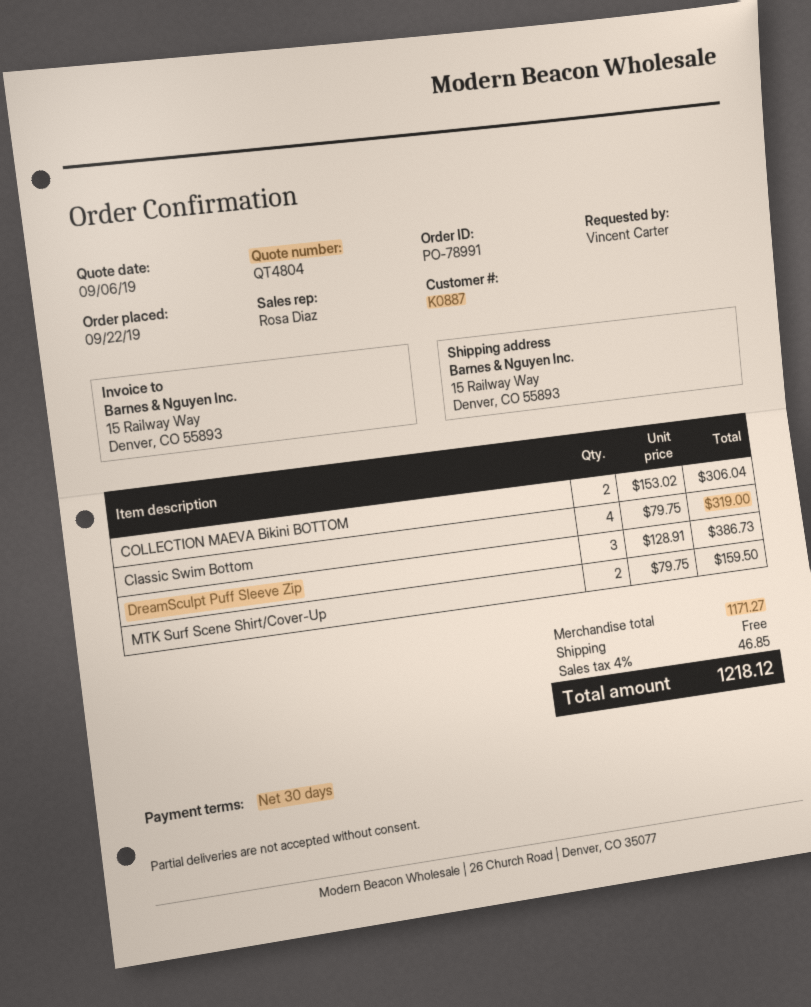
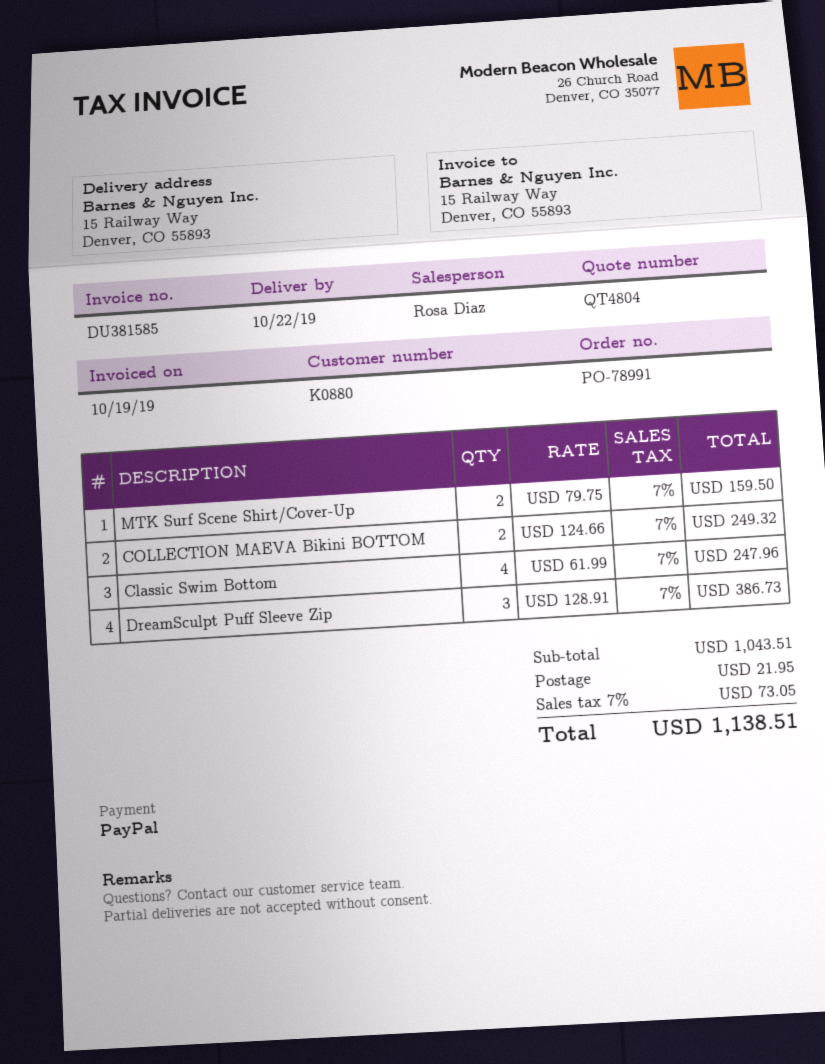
customer number: K0887 -> K0880
COLLECTION MAEVA Bikini BOTTOM: 2 x 153.02 = 306.04 -> 2 x 124.66 = 249.32
Classic Swim Bottom: 4 x 79.75 = 319.00 -> 4 x 61.99 = 247.96
subtotal: 1171.27 -> 1043.51
shipping: 0.00 -> 21.95
tax: 4% = 46.85 -> 7% = 73.05
total: 1218.12 -> 1138.51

# # # #

# DIRECTIONS:
When you transcribe these entries, keep every word exact and drop the pictures.

# PROBLEM SOLUTION:
customer number: K0887 -> K0880
COLLECTION MAEVA Bikini BOTTOM: 2 x 153.02 = 306.04 -> 2 x 124.66 = 249.32
Classic Swim Bottom: 4 x 79.75 = 319.00 -> 4 x 61.99 = 247.96
subtotal: 1171.27 -> 1043.51
shipping: 0.00 -> 21.95
tax: 4% = 46.85 -> 7% = 73.05
total: 1218.12 -> 1138.51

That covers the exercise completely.